(Front-end code edit data)
______________________________
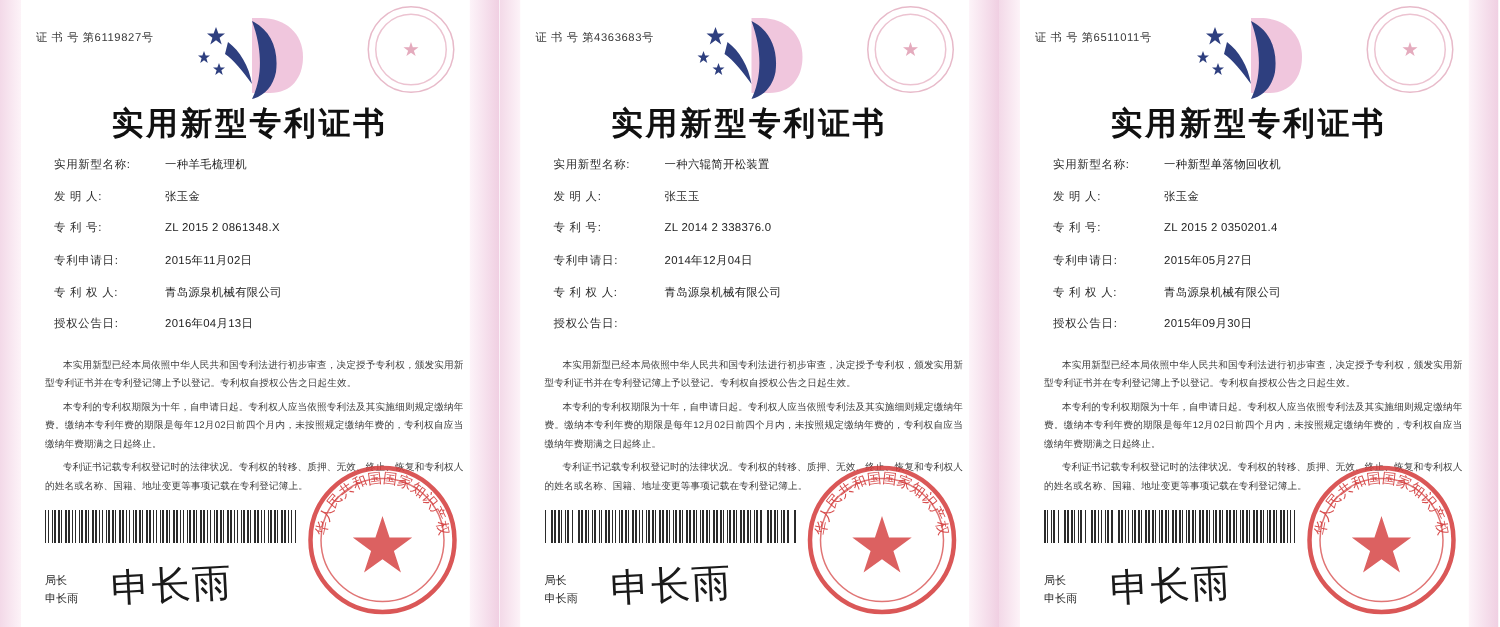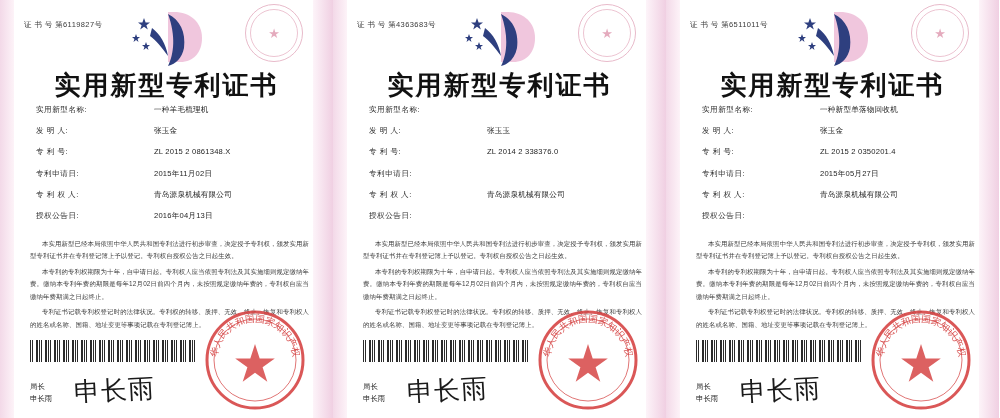--- a/index.html
+++ b/index.html
@@ -105,7 +105,7 @@
     left: 0; right: 0;
     text-align: center;
     font-family: "DejaVu Serif", serif;
-    font-size: 26px;
+    font-size: 21px;
     font-weight: bold;
     letter-spacing: 2px;
     color: #111111;

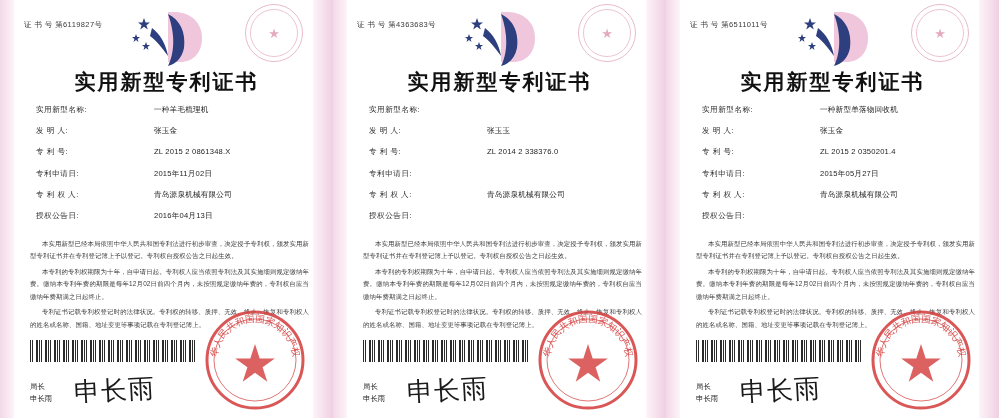--- a/index.html
+++ b/index.html
@@ -136,7 +136,6 @@
     flex: 1 1 auto;
     color: #1d1d1d;
     letter-spacing: 0.2px;
-    margin-left: 44px;
   }
 
   .body-text {

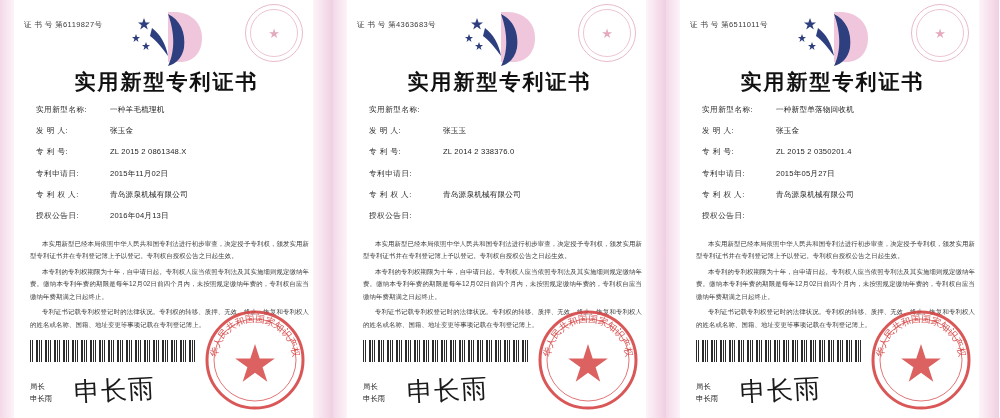--- a/index.html
+++ b/index.html
@@ -310,6 +310,7 @@
     <div class="fields">
       <div class="field-row">
         <span class="field-label">实用新型名称:</span>
+        <span class="field-value">一种六辊简开松装置</span>
       </div>
       <div class="field-row">
         <span class="field-label">发 明 人:</span>

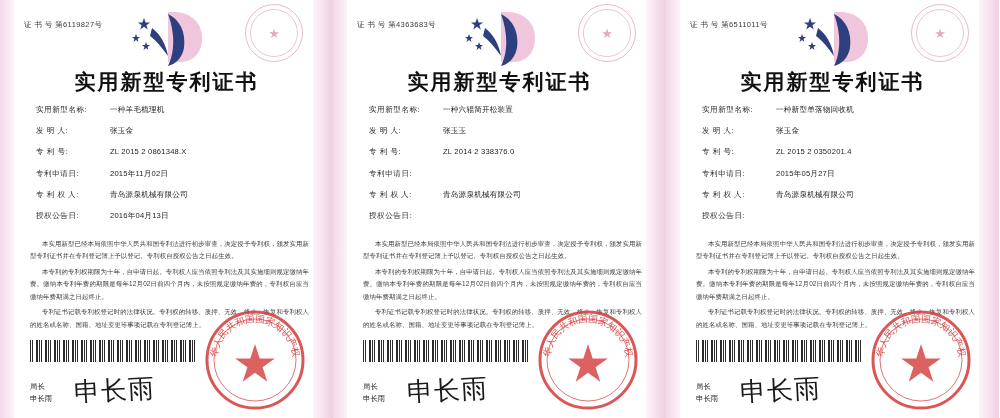--- a/index.html
+++ b/index.html
@@ -322,6 +322,7 @@
       </div>
       <div class="field-row">
         <span class="field-label">专利申请日:</span>
+        <span class="field-value">2014年12月04日</span>
       </div>
       <div class="field-row">
         <span class="field-label">专 利 权 人:</span>

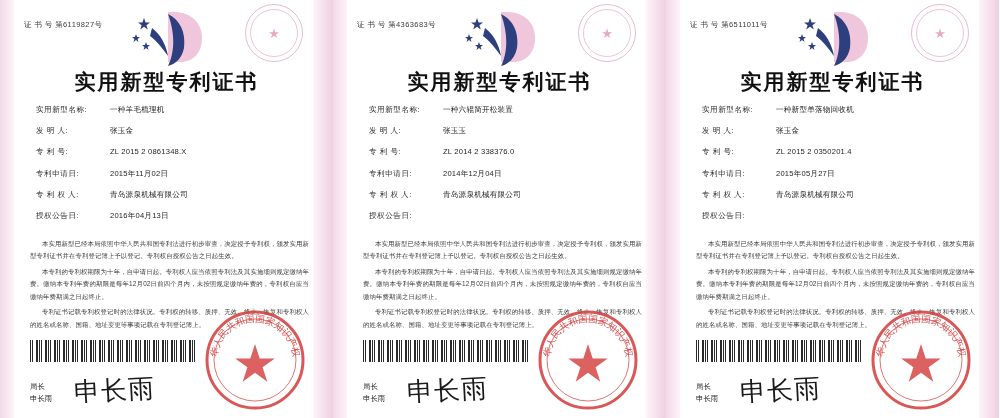--- a/index.html
+++ b/index.html
@@ -408,6 +408,7 @@
       </div>
       <div class="field-row">
         <span class="field-label">授权公告日:</span>
+        <span class="field-value">2015年09月30日</span>
       </div>
     </div>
______________________________
## TASK DETAILS
Which of the lines above hold the string "value"? Copy each one.

## EXPECTED OUTPUT
+        <span class="field-value">一种六辊简开松装置</span>
+        <span class="field-value">2014年12月04日</span>
+        <span class="field-value">2015年09月30日</span>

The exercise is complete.